India needs a larger banking system with “many more banks” and more competition in the banking sector, Manish Sabharwal, Chairman and Co-founder, TeamLease Services Ltd, and Director at Central Board of the Reserve Bank of India (RBI), said in an E-XPLAINED session organised by The Indian Express Wednesday. Stating that India needs to double its credit-GDP ratio to 100 per cent, Sabharwal also listed out the need for governance reforms in public sector and private banks along with strengthening regulation and supervision at the RBI.

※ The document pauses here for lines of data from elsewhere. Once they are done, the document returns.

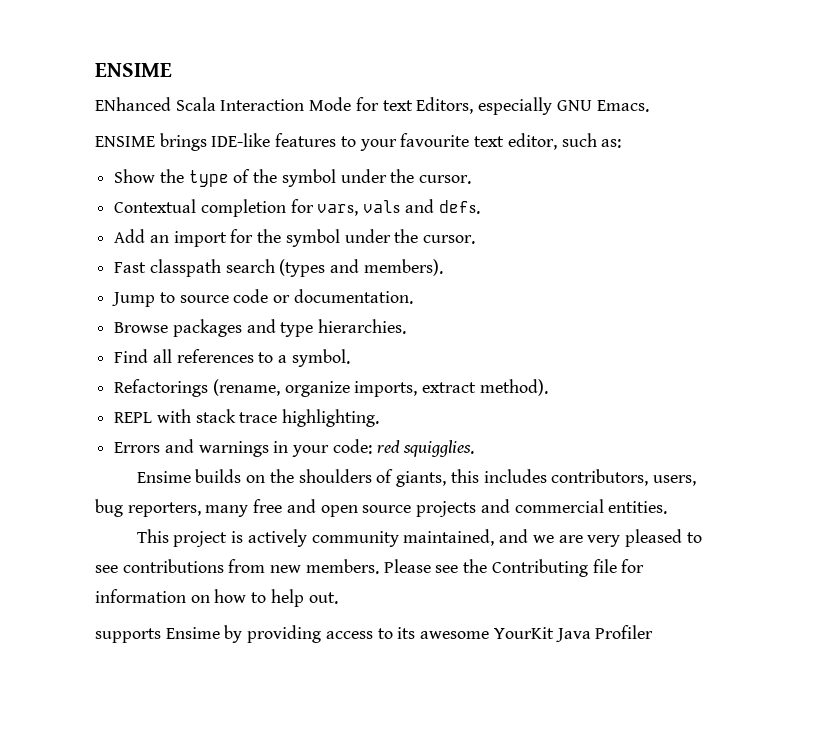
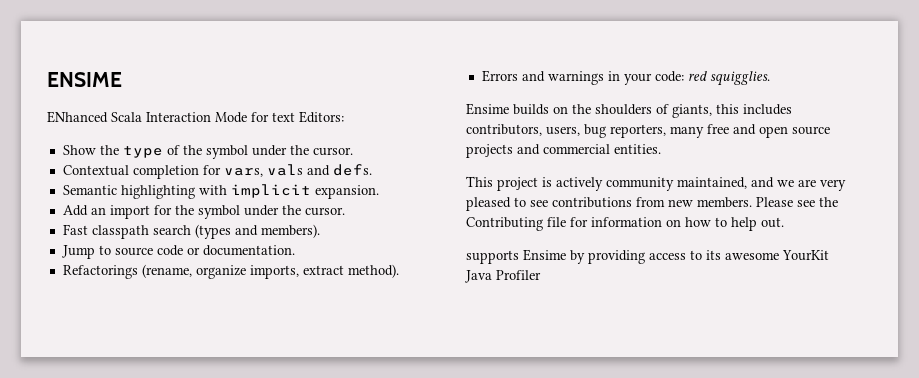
[416,97,649,115] [95,133,622,151] Editors, especially GNU Emacs. // ENSIME brings IDE-like features to your favourite text editor, such as: -> [299,111,344,123] Editors:
(480, 207) none -> [62,184,379,199] // Semantic highlighting with implicit expansion.
[114,319,407,337] [114,349,350,367] // Browse packages and type hierarchies. // Find all references to a symbol. -> (295, 250) none
[114,409,380,427] // REPL with stack trace highlighting. -> (399, 271) none

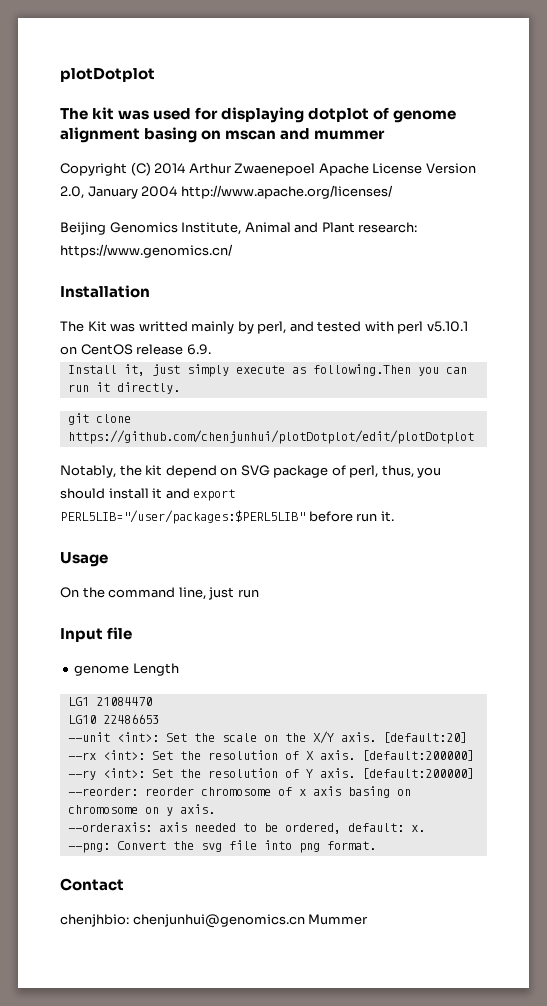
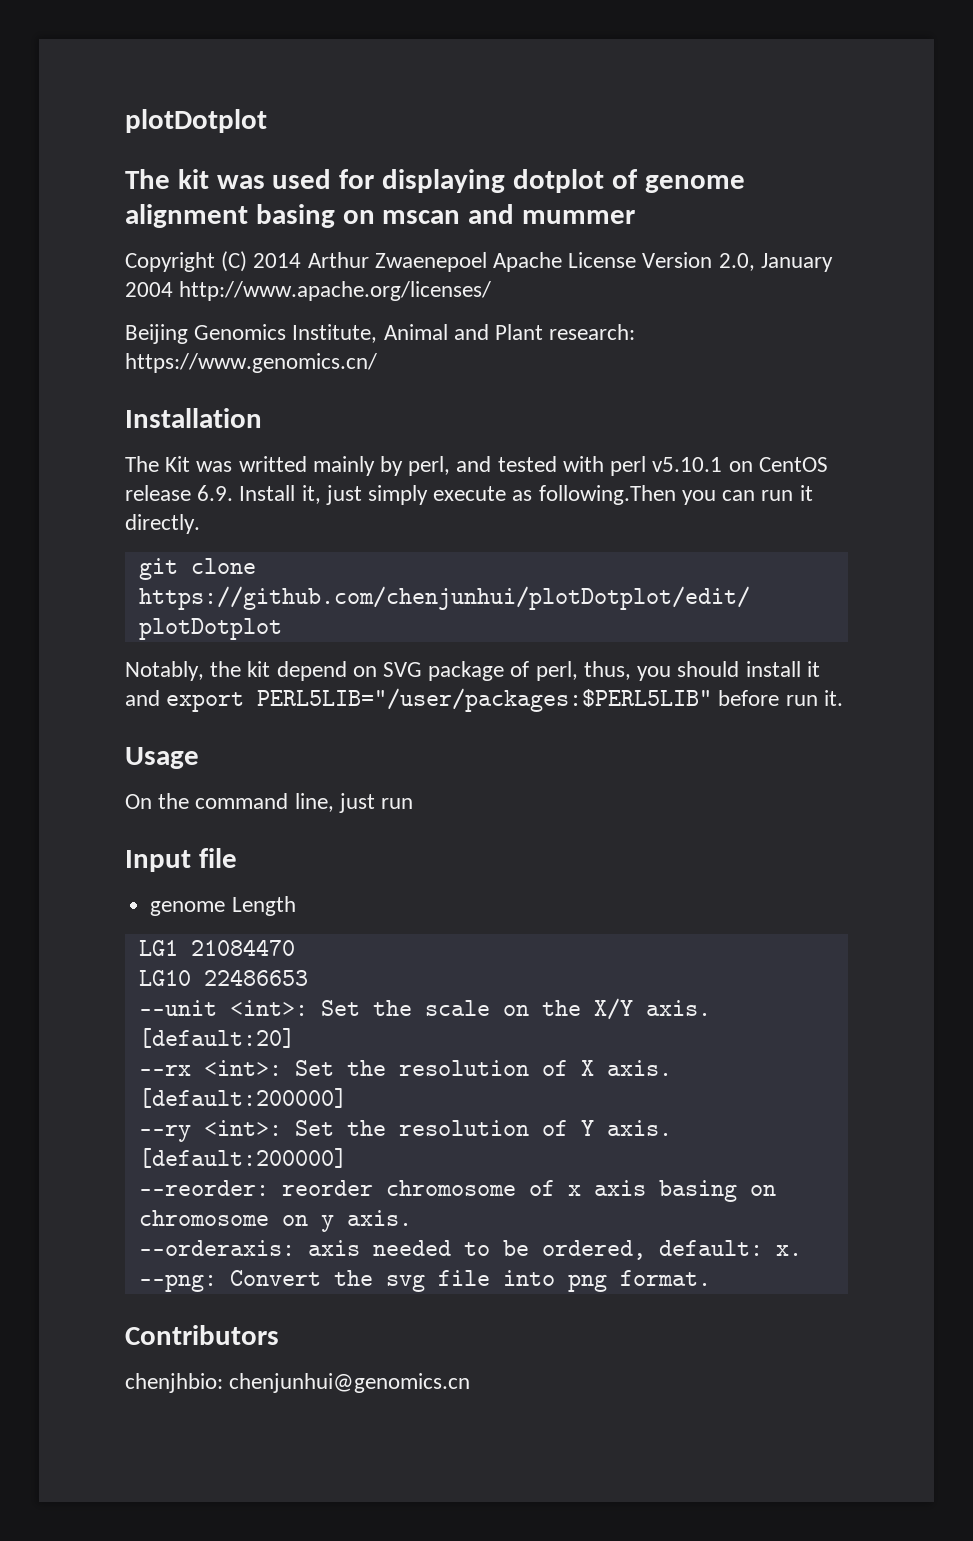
(211, 349) // -> (234, 493) none
[60,878,124,891] Contact -> [125,1325,279,1345] Contributors
[308,914,369,925] Mummer -> (471, 1383) none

“Need a sustainable way to raise the credit-GDP ratio through five measures: need more competition in banks. We had 94 banks in India in 1924, 97 banks in 1947, today we have 95 banks, we have clearly not moved the number of banks, so you need many more banks. Second, we need to fix the governance in public sector banks, shareholders are so powerful that the board and management are weak, we need to fix the governance in private banks where the CEO is so powerful that the Board and shareholders are weak. Next, you need to raise your game in regulation and supervision at RBI. Fifth, we need to stop treating non-banks as stepchildren, UPI took off when non-banks became the rocket for UPI…,” he said.
On the issue of providing finance to MSMEs, Sabharwal said the RBI should not force banks to lend to the sector as the NPA issue may worsen in the years ahead. “MSME lending in India is not a 2, 3 per cent NPA business, it is a 15, 20 per cent NPA business sometimes, so I don’t think the RBI should force banks to lend, you can hit them with a big stick now and make them lend, and then we’ll take a bigger stick and hit them for NPAs three years from now.”
Sabharwal said that the coronavirus pandemic phase has provided India with a “policy window”. “… institutional reforms, capacity building reforms take a lot of time. I hope that in the 90 days after lockdown we focus on flick-of-pen reforms because they are the lowest hanging fruits … civil service reforms, banking reforms, education reforms will take a long time, all of them are important, but ease of doing business, labour law reforms are flick-of-pen reforms which should absolutely be at the top of the agenda,” he said.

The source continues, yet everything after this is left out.